1296–1832
- Seats: Two
- Replaced by: East Suffolk

= Dunwich (constituency) =

Parliamentary constituency in the United Kingdom, 1801–1832

Dunwich was a parliamentary borough in Suffolk, one of the most notorious of all the rotten boroughs. It elected two Members of Parliament (MPs) to the House of Commons from 1296 until 1832, when the constituency was abolished by the Great Reform Act.

==History==
In 1296, when Dunwich was first accorded representation in Parliament, it was a flourishing port and market town about 30 mi from Ipswich. However, by 1670 the sea had encroached upon the town, destroying the port and swallowing up all but a few houses so that nothing was left but a tiny village. The borough had once consisted of eight parishes, but all that was left was part of the parish of All Saints, Dunwich – which by 1831 had a population of 232, and only 44 houses ("and half a church", as Oldfield recorded in 1816).

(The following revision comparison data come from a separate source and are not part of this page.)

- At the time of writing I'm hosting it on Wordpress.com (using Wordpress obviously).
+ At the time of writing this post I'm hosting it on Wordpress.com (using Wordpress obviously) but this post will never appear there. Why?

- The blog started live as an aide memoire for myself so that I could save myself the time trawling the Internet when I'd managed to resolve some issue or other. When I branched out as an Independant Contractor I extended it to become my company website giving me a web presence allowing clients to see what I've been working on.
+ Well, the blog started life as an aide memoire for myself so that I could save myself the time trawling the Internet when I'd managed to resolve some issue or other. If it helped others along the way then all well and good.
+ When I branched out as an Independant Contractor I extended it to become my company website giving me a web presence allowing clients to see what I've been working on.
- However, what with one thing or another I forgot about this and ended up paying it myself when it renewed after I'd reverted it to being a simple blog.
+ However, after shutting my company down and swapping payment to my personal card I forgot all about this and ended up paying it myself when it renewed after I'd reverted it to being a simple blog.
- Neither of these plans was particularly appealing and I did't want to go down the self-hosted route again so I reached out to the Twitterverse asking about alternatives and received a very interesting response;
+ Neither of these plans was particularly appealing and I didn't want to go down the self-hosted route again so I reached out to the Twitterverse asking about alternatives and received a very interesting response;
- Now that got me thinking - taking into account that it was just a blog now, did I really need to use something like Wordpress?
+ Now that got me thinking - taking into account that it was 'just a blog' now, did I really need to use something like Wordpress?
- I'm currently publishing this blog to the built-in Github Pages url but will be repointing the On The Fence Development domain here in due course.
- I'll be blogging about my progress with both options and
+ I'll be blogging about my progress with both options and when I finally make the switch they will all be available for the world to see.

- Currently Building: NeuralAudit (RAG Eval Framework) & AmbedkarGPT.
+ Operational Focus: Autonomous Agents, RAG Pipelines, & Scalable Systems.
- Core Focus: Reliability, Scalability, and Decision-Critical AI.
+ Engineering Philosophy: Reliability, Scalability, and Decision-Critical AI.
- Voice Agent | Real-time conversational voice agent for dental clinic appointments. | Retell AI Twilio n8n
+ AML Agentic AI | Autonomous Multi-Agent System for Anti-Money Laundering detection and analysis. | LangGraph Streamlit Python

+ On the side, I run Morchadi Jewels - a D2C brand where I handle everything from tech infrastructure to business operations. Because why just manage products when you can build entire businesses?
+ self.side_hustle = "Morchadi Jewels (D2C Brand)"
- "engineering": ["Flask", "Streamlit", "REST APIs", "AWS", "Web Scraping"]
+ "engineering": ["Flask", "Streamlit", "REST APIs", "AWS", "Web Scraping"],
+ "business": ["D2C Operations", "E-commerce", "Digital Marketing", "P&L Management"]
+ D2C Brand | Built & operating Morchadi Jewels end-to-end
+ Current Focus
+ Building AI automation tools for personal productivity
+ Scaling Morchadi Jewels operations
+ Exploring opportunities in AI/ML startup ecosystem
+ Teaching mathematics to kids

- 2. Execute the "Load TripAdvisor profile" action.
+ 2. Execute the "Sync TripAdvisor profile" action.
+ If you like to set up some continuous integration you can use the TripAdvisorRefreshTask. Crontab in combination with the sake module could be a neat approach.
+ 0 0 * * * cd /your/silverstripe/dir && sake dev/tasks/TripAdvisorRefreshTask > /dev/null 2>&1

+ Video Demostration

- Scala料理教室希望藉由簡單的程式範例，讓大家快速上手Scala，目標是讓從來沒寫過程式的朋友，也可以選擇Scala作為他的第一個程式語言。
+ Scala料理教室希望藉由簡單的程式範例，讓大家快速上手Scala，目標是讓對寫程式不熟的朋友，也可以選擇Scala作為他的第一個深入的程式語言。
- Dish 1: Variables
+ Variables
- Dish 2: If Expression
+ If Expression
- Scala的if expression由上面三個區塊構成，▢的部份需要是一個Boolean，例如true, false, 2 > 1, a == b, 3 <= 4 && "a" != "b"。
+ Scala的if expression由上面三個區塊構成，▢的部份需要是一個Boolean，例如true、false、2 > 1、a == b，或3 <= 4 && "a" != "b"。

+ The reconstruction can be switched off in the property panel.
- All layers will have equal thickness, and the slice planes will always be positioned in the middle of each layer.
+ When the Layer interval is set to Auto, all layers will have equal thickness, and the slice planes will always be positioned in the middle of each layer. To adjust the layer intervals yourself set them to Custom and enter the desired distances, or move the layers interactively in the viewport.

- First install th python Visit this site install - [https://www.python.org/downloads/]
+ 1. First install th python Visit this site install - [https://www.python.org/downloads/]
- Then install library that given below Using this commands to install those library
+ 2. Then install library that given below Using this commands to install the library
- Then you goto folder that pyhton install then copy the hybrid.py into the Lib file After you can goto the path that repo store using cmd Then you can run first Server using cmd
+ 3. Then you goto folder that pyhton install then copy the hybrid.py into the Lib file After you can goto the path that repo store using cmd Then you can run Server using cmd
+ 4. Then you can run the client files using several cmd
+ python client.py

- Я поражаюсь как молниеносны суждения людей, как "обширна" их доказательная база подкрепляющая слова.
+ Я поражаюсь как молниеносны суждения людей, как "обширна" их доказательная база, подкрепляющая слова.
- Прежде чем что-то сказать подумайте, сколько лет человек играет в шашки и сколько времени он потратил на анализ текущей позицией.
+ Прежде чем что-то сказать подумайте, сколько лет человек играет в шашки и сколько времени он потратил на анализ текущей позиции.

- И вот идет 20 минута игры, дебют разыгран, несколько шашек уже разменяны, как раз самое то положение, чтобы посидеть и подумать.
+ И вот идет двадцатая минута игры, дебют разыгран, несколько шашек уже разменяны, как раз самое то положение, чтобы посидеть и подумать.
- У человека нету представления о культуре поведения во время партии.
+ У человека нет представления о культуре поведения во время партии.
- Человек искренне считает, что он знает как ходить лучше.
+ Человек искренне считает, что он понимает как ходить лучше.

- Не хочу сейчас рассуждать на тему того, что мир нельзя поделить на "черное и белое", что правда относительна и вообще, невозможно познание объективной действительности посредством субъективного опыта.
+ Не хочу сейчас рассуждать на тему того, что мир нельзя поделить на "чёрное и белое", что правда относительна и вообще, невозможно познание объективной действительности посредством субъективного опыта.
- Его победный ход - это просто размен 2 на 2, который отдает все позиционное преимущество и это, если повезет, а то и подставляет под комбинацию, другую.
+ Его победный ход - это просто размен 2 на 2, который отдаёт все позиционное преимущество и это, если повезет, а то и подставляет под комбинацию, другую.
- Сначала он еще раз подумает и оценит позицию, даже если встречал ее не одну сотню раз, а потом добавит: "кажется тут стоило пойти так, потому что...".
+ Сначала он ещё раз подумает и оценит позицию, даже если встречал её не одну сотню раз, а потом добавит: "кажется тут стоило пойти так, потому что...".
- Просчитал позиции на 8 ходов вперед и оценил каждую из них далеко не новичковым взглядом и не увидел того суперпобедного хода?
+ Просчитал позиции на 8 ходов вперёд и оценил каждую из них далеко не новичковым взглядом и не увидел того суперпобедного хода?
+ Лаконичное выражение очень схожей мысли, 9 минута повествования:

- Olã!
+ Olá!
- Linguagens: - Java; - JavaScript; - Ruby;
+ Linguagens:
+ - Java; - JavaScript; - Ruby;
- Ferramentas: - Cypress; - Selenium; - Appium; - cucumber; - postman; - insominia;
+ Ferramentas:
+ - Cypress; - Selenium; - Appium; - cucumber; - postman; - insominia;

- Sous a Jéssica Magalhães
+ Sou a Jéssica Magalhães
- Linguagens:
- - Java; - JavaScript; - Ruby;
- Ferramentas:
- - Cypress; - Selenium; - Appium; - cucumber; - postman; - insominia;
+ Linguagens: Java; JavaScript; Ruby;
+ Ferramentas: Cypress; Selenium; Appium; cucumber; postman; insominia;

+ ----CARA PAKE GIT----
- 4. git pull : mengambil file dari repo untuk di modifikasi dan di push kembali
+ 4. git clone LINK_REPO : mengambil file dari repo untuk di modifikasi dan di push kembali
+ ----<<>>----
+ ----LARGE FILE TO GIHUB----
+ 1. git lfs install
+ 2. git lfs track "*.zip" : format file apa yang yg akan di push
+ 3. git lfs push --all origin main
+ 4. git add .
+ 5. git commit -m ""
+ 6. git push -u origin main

In fact, this made Dunwich by no means the smallest of England's rotten boroughs, but the symbolism of two Members of Parliament representing a constituency that was essentially underwater captured the imagination and made Dunwich one of the most frequently-mentioned examples of the absurdities of the unreformed system.

The right to vote was exercised by the freemen of the borough. Originally, these freemen could vote even if they did not live in the borough, and at times this was abused as elsewhere, notably in 1690 when 500 non-resident freemen were created to swamp the resident voters. From 1709, however, by a resolution of the House of Commons, the franchise was restricted to resident freemen who were not receiving alms. By the 19th century, the maximum number of freemen had been set at 32, of whom the two "patrons", Lord Huntingfield and Snowdon Barne, could nominate eight each, so that between them they controlled half of the votes and needed only one other voter to gain control of elections.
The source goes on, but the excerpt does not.